RECORDS FOR THIS TASK:
-*-

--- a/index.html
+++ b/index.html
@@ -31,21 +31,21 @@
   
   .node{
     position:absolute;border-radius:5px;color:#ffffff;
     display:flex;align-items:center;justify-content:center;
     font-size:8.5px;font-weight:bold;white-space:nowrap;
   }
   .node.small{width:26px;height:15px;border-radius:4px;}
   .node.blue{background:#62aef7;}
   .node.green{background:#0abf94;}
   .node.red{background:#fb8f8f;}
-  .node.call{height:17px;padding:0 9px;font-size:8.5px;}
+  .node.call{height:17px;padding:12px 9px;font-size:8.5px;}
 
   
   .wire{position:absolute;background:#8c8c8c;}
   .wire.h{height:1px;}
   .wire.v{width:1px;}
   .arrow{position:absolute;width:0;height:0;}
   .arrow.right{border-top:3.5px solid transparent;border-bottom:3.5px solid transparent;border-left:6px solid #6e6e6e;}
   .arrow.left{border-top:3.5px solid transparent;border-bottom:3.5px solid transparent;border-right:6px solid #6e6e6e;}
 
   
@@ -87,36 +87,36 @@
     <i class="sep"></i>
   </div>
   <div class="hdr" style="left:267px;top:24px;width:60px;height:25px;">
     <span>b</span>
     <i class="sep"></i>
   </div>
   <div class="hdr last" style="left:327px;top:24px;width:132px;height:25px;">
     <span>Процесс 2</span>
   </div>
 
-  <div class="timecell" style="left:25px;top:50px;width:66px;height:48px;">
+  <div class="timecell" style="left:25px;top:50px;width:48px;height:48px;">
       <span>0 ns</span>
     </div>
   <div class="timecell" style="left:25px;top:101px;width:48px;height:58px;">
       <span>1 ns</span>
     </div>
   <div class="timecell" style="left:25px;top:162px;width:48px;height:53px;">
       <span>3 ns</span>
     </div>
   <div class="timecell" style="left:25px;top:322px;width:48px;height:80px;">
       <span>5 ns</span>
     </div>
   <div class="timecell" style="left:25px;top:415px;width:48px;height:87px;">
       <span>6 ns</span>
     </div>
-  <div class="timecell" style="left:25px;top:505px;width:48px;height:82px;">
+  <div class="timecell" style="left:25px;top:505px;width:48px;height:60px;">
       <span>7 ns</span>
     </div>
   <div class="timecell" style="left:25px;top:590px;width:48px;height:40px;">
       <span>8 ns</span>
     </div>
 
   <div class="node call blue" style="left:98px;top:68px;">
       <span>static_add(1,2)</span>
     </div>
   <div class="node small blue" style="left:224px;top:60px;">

-*-

EXERCISE OBJECTIVE:
Transcription of the entire listing, word for word, is required.

TASK OUTPUT:
--- a/index.html
+++ b/index.html
@@ -31,21 +31,21 @@
   
   .node{
     position:absolute;border-radius:5px;color:#ffffff;
     display:flex;align-items:center;justify-content:center;
     font-size:8.5px;font-weight:bold;white-space:nowrap;
   }
   .node.small{width:26px;height:15px;border-radius:4px;}
   .node.blue{background:#62aef7;}
   .node.green{background:#0abf94;}
   .node.red{background:#fb8f8f;}
-  .node.call{height:17px;padding:0 9px;font-size:8.5px;}
+  .node.call{height:17px;padding:12px 9px;font-size:8.5px;}
 
   
   .wire{position:absolute;background:#8c8c8c;}
   .wire.h{height:1px;}
   .wire.v{width:1px;}
   .arrow{position:absolute;width:0;height:0;}
   .arrow.right{border-top:3.5px solid transparent;border-bottom:3.5px solid transparent;border-left:6px solid #6e6e6e;}
   .arrow.left{border-top:3.5px solid transparent;border-bottom:3.5px solid transparent;border-right:6px solid #6e6e6e;}
 
   
@@ -87,36 +87,36 @@
     <i class="sep"></i>
   </div>
   <div class="hdr" style="left:267px;top:24px;width:60px;height:25px;">
     <span>b</span>
     <i class="sep"></i>
   </div>
   <div class="hdr last" style="left:327px;top:24px;width:132px;height:25px;">
     <span>Процесс 2</span>
   </div>
 
-  <div class="timecell" style="left:25px;top:50px;width:66px;height:48px;">
+  <div class="timecell" style="left:25px;top:50px;width:48px;height:48px;">
       <span>0 ns</span>
     </div>
   <div class="timecell" style="left:25px;top:101px;width:48px;height:58px;">
       <span>1 ns</span>
     </div>
   <div class="timecell" style="left:25px;top:162px;width:48px;height:53px;">
       <span>3 ns</span>
     </div>
   <div class="timecell" style="left:25px;top:322px;width:48px;height:80px;">
       <span>5 ns</span>
     </div>
   <div class="timecell" style="left:25px;top:415px;width:48px;height:87px;">
       <span>6 ns</span>
     </div>
-  <div class="timecell" style="left:25px;top:505px;width:48px;height:82px;">
+  <div class="timecell" style="left:25px;top:505px;width:48px;height:60px;">
       <span>7 ns</span>
     </div>
   <div class="timecell" style="left:25px;top:590px;width:48px;height:40px;">
       <span>8 ns</span>
     </div>
 
   <div class="node call blue" style="left:98px;top:68px;">
       <span>static_add(1,2)</span>
     </div>
   <div class="node small blue" style="left:224px;top:60px;">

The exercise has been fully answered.